A still from a video showing how NASA's Mars Science Laboratory mission will explore the red planet with its Curiosity rover Image: JPL/NASA
As "Star Trek" marks its 45th anniversary, space exploration is less about the voyages of the starship Enterprise and more about robots that boldly go where no man has gone before. But surely even Lieutenant Commander Data would approve the slate of robotic missions looking out beyond Earth orbit toward extraterrestrial destinations both familiar and mysterious.
Possible candidates for robotic planetary exploration missions include Venus, Mars, asteroids, comets and even Saturn's moon Titan. Such ambitious targets have appeared in proposals for NASA Discovery-class missions that have budget caps of roughly half a billion dollars ? a testament to how planetary scientists have balanced risk and innovation while searching for new science frontiers.
"No one ever expected to be able to get out there to one of the Saturn moons with the Discovery missions, but the imagination of the scientific community is pretty unbounded," said Bruce Banerdt, a planetary scientist at NASA's Jet Propulsion Laboratory in Pasadena, Calif. "More and more destinations will open up."
Several planetary scientists shared their thoughts with InnovationNewsDaily on the hottest targets for unmanned flights during the International Academy of Astronautics' ninth Low-Cost Planetary Missions Conference, held in June in Laurel, Md.
Her mysterious face
Banerdt is shepherding his own Discovery-class proposal for a Mars mission cobbled together, Frankenstein-style, from past spacecraft. But he also points to another neighbor of Earth's as a destination overdue for a visit.
"Venus has really been on the short end of the stick so many times, and I don't think it's a concerted effort to snub it. It's just been pretty consistent bad fortune along the way," Banerdt told InnovationNewsDaily.
That includes Japan's Akatsuki mission, which inadvertently overshot Venus in December 2010.

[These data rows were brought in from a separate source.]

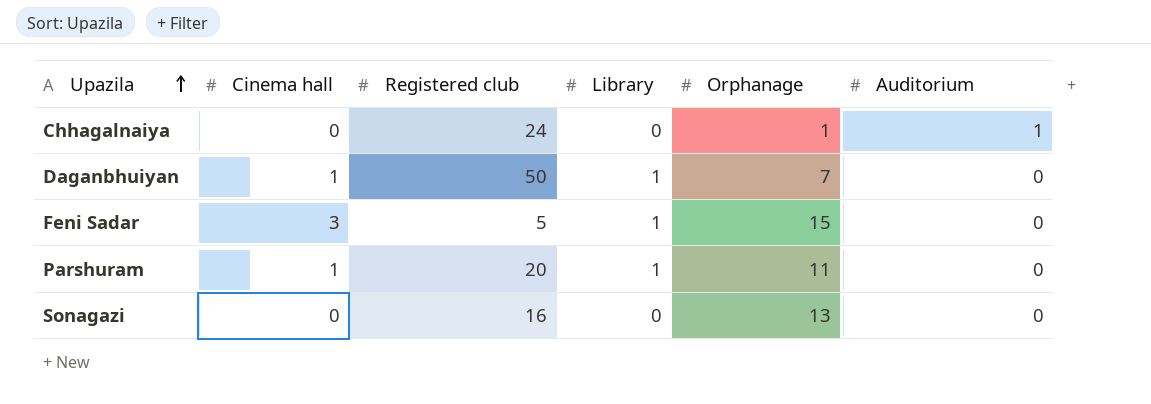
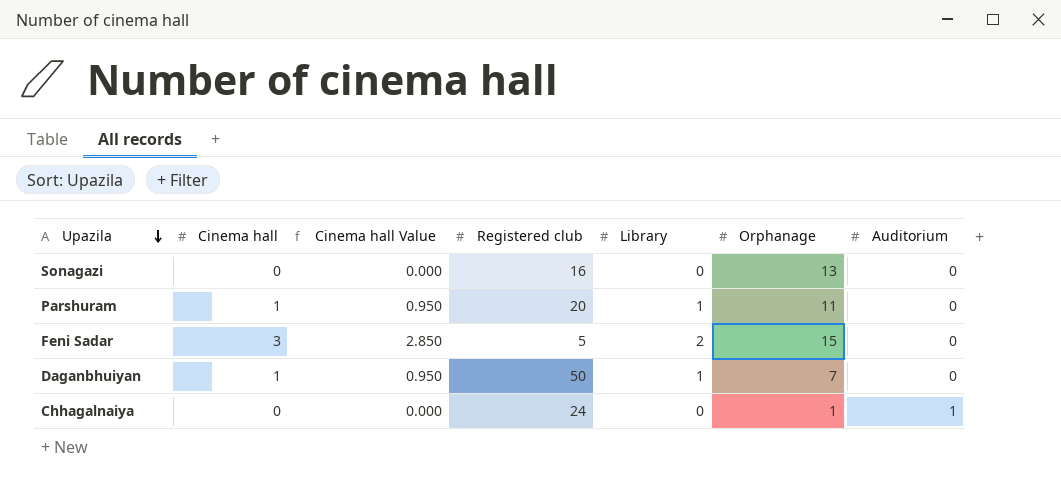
row order: Upazila ascending -> Upazila descending
column Cinema hall Value | formula: none -> [Cinema hall] * 0.95
Feni Sadar | Library: 1 -> 2

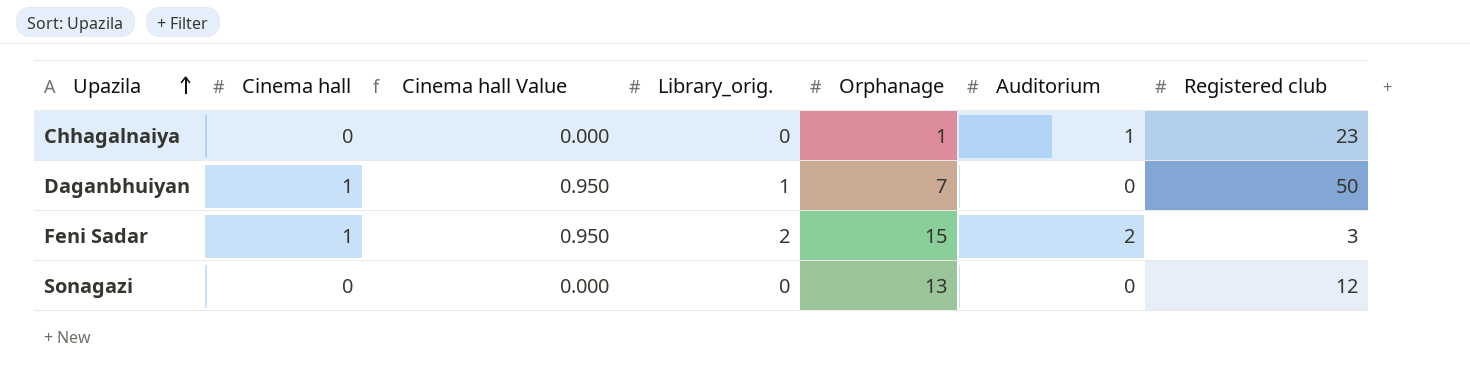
row order: Upazila descending -> Upazila ascending
column name: Library -> Library_orig.
column Registered club | position: 4 -> 7
row Parshuram: 1 | 0.950 | 20 | 1 | 11 | 0 -> none
Chhagalnaiya | Registered club: 24 -> 23
Feni Sadar | Cinema hall: 3 -> 1
Feni Sadar | Cinema hall Value: 2.850 -> 0.950
Feni Sadar | Auditorium: 0 -> 2
Feni Sadar | Registered club: 5 -> 3
Sonagazi | Registered club: 16 -> 12

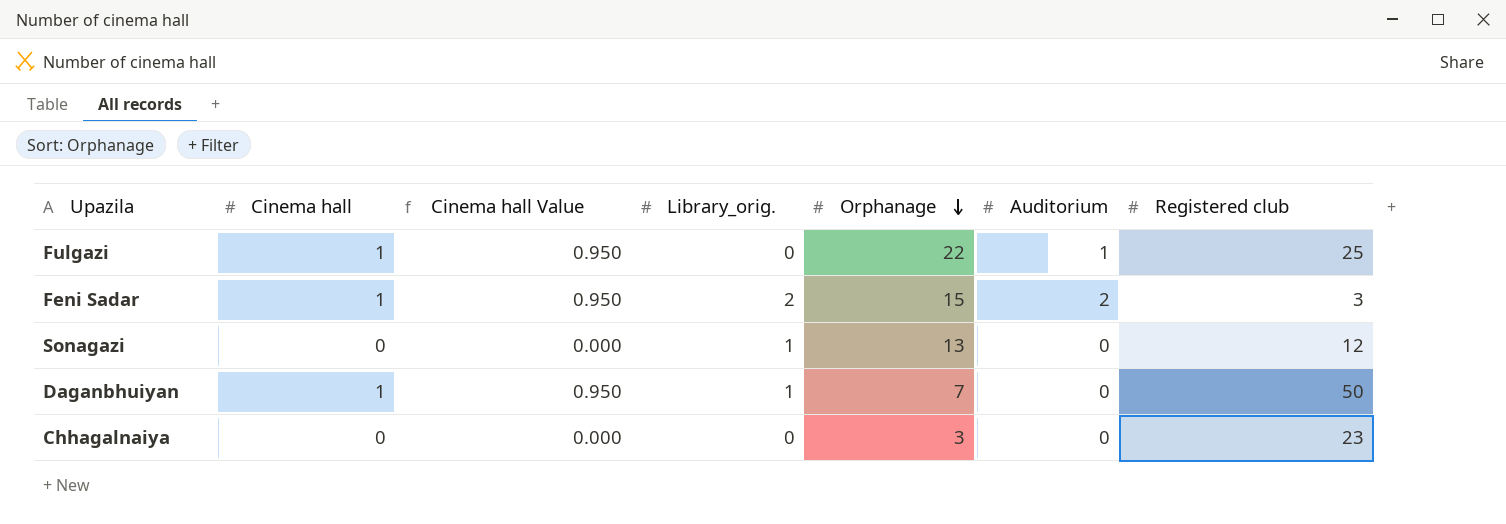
row order: Upazila ascending -> Orphanage descending
row Fulgazi: none -> 1 | 0.950 | 0 | 22 | 1 | 25
Sonagazi | Library_orig.: 0 -> 1
Chhagalnaiya | Orphanage: 1 -> 3
Chhagalnaiya | Auditorium: 1 -> 0

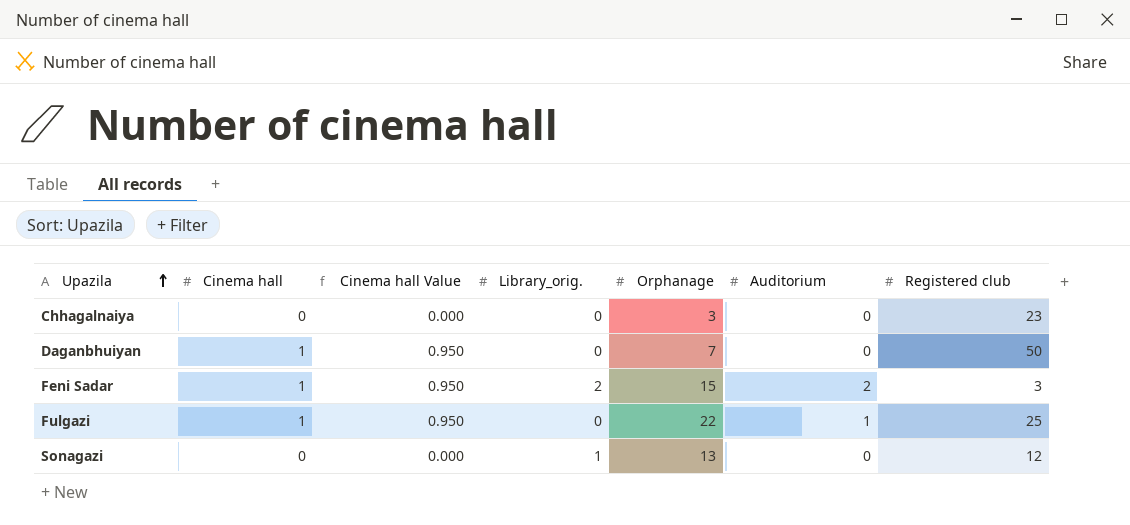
row order: Orphanage descending -> Upazila ascending
Daganbhuiyan | Library_orig.: 1 -> 0

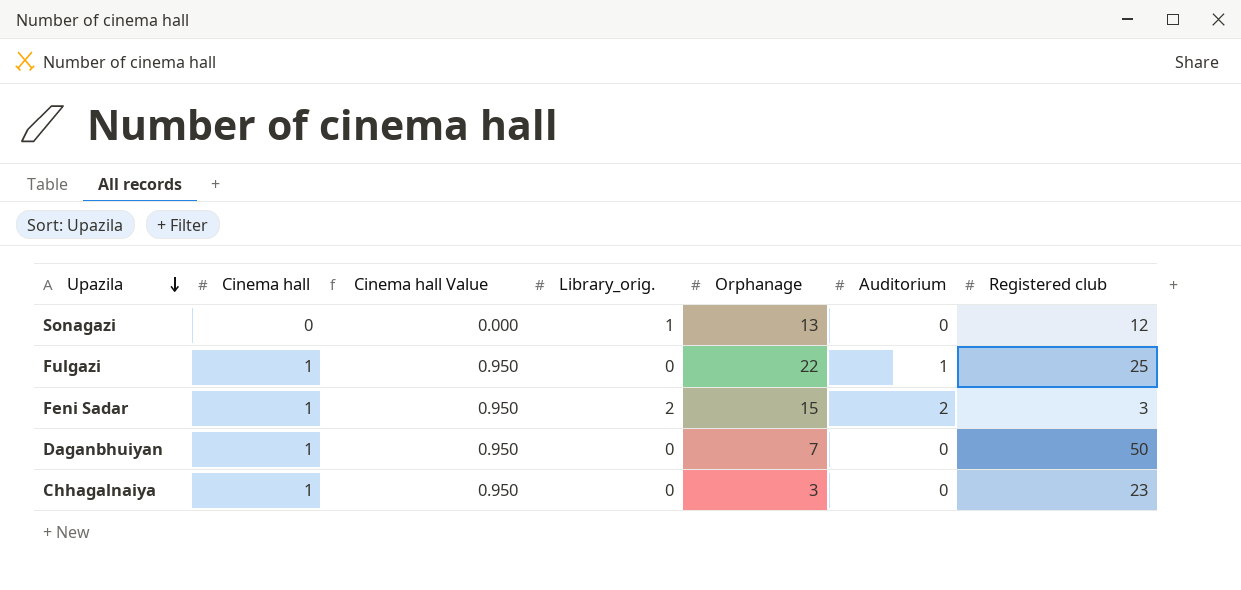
row order: Upazila ascending -> Upazila descending
Chhagalnaiya | Cinema hall: 0 -> 1
Chhagalnaiya | Cinema hall Value: 0.000 -> 0.950

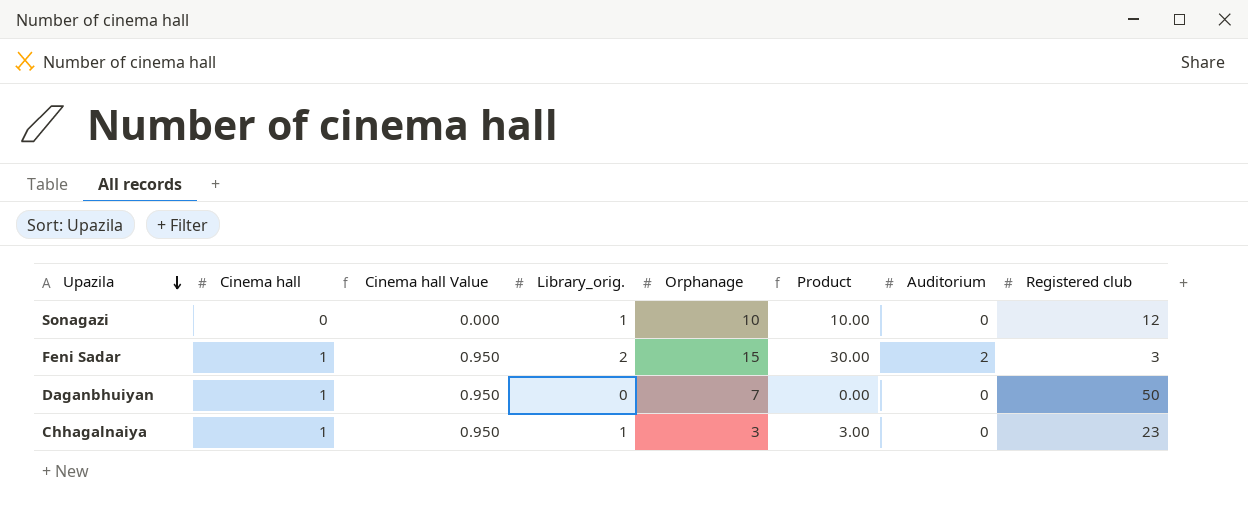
column Product | formula: none -> [Library_orig.] * [Orphanage]
row Fulgazi: 1 | 0.950 | 0 | 22 | 1 | 25 -> none
Sonagazi | Orphanage: 13 -> 10
Chhagalnaiya | Library_orig.: 0 -> 1

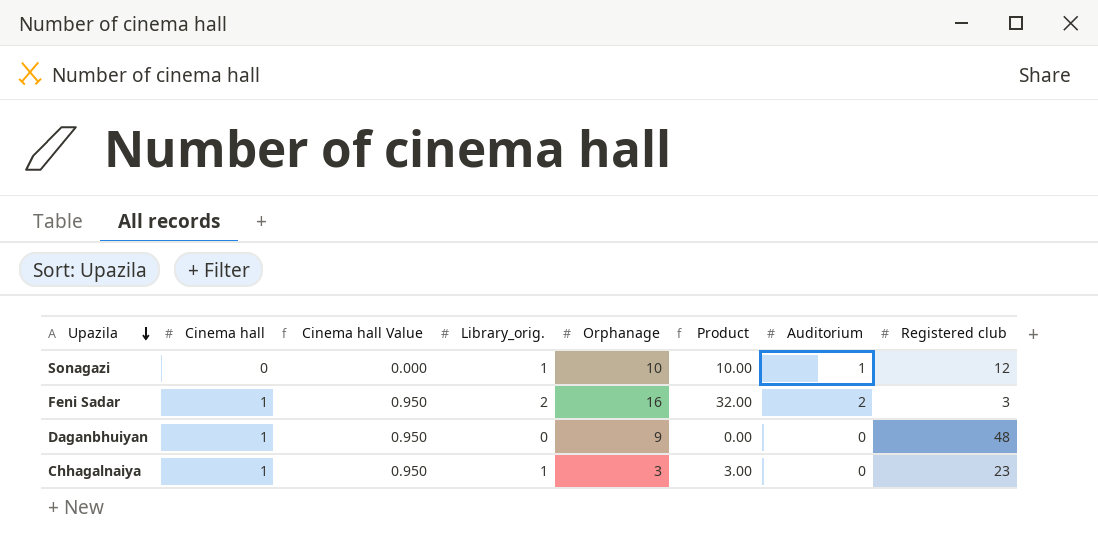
Sonagazi | Auditorium: 0 -> 1
Feni Sadar | Orphanage: 15 -> 16
Feni Sadar | Product: 30.00 -> 32.00
Daganbhuiyan | Orphanage: 7 -> 9
Daganbhuiyan | Registered club: 50 -> 48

The Venus Express orbiter launched by the European Space Agency has done great work studying the veiled planet's atmosphere, but it's time for a closer look, said Ralph Lorenz, a planetary scientist in Laurel at the Johns Hopkins University Applied Physics Laboratory.
"It does really seem it's Venus' turn again," Lorenz said. "In particular, we need to study the planet's lower atmosphere and surface."
Lorenz was chosen by NASA as a participating scientist for the Akatsuki mission. That spacecraft may get a second chance to enter Venus orbit sometime between December 2016 and January 2017.
Shooting for space rocks
Several scientists also pointed to smaller targets, notably comets and asteroids, as a high priority in new missions. Japan's Hayabusa probe returned to Earth last year with a sample from the Itokawa asteroid, and the NASA Dawn spacecraft has begun its approach to the asteroid Vesta.
NASA's upcoming OSIRIS-REx mission plans take a sample from another asteroid, called 1999 RQ36. That space rock represents the greatest known current threat to Earth, said Joe Nuth, OSIRIS-REx project scientist at NASA's Goddard Spaceflight Center in Greenbelt, Md.
"With small bodies, we thought we knew everything about comets and asteroids initially, and then we went to one and it was completely different," Nuth said. "So with those kinds of results, you need to keep going back to see what the range of small bodies actually is."
Era of planetary exploration
Whatever the destination, scientists agree they have enjoyed a rich run of planetary exploration missions ? a run they hope won't falter under tightening budgets.